**Problem description:**
Exclude the pictures, then repeat the remaining data exactly.

Change listing data:
┄┄┄┄┄┄┄┄┄┄┄┄┄┄┄┄┄┄┄┄
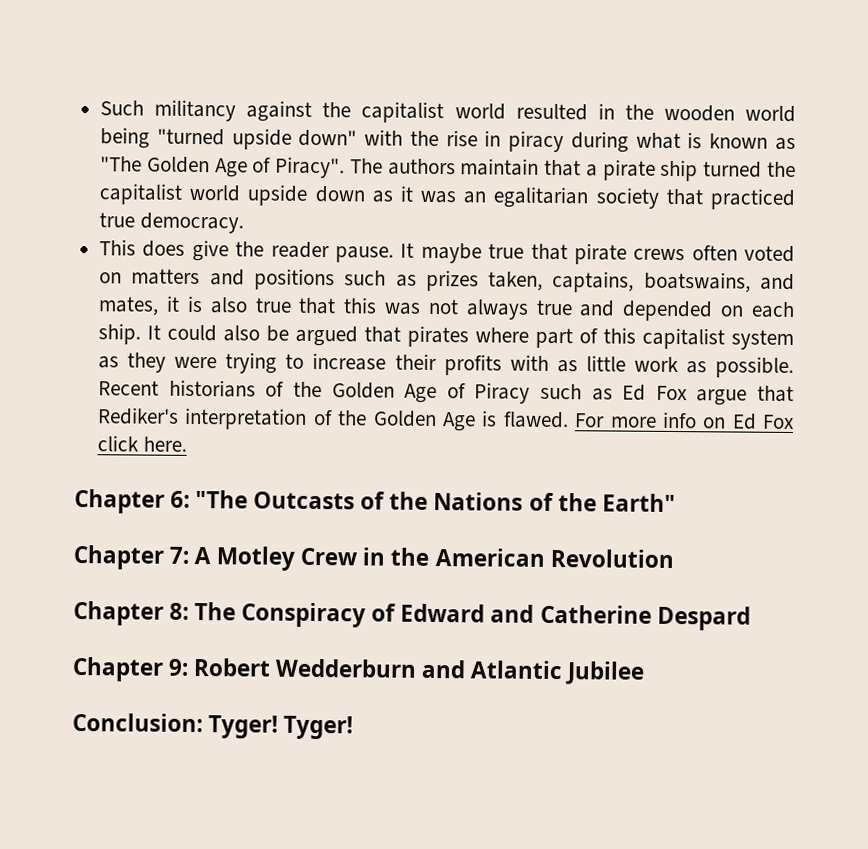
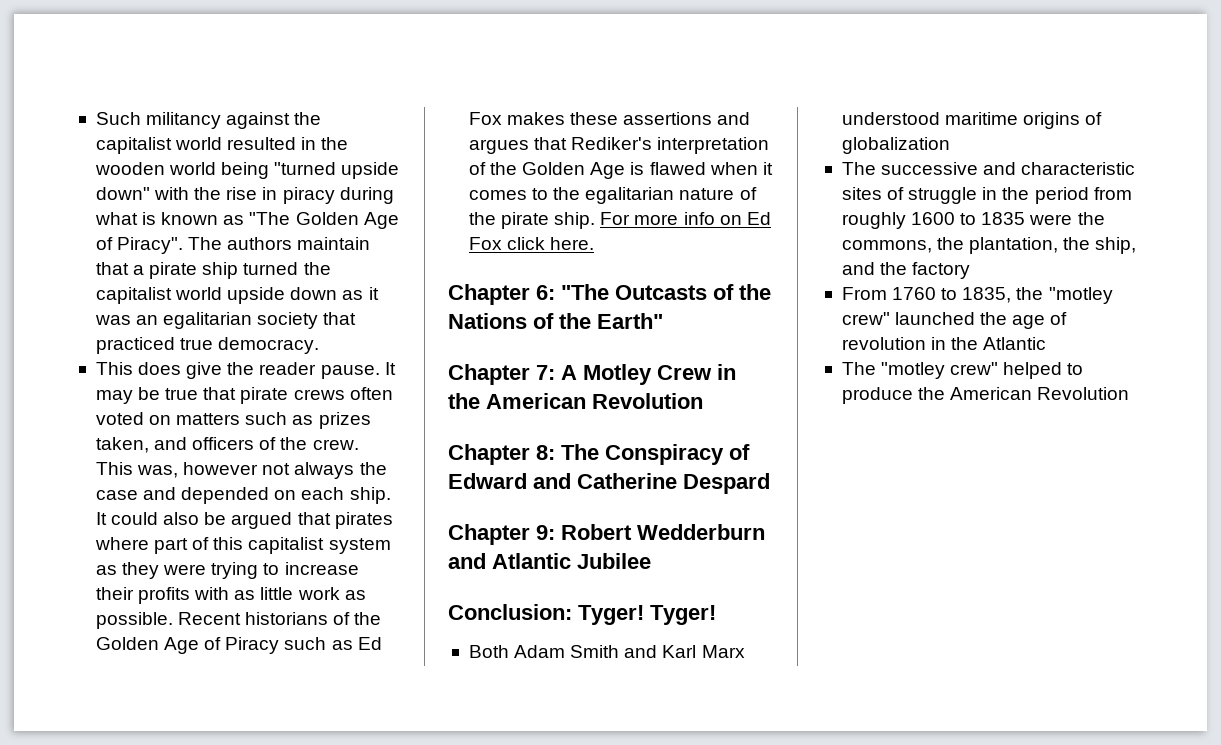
- It maybe true that pirate crews often voted on matters and positions such as prizes taken, captains, boatswains, and mates, it is also true that this was not always true and depended on each ship.
+ It may be true that pirate crews often voted on matters such as prizes taken, and officers of the crew. This was, however not always the case and depended on each ship.
- Recent historians of the Golden Age of Piracy such as Ed Fox argue that Rediker's interpretation of the Golden Age is flawed.
+ Recent historians of the Golden Age of Piracy such as Ed Fox makes these assertions and argues that Rediker's interpretation of the Golden Age is flawed when it comes to the egalitarian nature of the pirate ship.
+ Both Adam Smith and Karl Marx understood maritime origins of globalization
+ The successive and characteristic sites of struggle in the period from roughly 1600 to 1835 were the commons, the plantation, the ship, and the factory
+ From 1760 to 1835, the "motley crew" launched the age of revolution in the Atlantic
+ The "motley crew" helped to produce the American Revolution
┄┄┄┄┄┄┄┄┄┄┄┄┄┄┄┄┄┄┄┄
**Response area:**
- It maybe true that pirate crews often voted on matters and positions such as prizes taken, captains, boatswains, and mates, it is also true that this was not always true and depended on each ship.
+ It may be true that pirate crews often voted on matters such as prizes taken, and officers of the crew. This was, however not always the case and depended on each ship.
- Recent historians of the Golden Age of Piracy such as Ed Fox argue that Rediker's interpretation of the Golden Age is flawed.
+ Recent historians of the Golden Age of Piracy such as Ed Fox makes these assertions and argues that Rediker's interpretation of the Golden Age is flawed when it comes to the egalitarian nature of the pirate ship.
+ Both Adam Smith and Karl Marx understood maritime origins of globalization
+ The successive and characteristic sites of struggle in the period from roughly 1600 to 1835 were the commons, the plantation, the ship, and the factory
+ From 1760 to 1835, the "motley crew" launched the age of revolution in the Atlantic
+ The "motley crew" helped to produce the American Revolution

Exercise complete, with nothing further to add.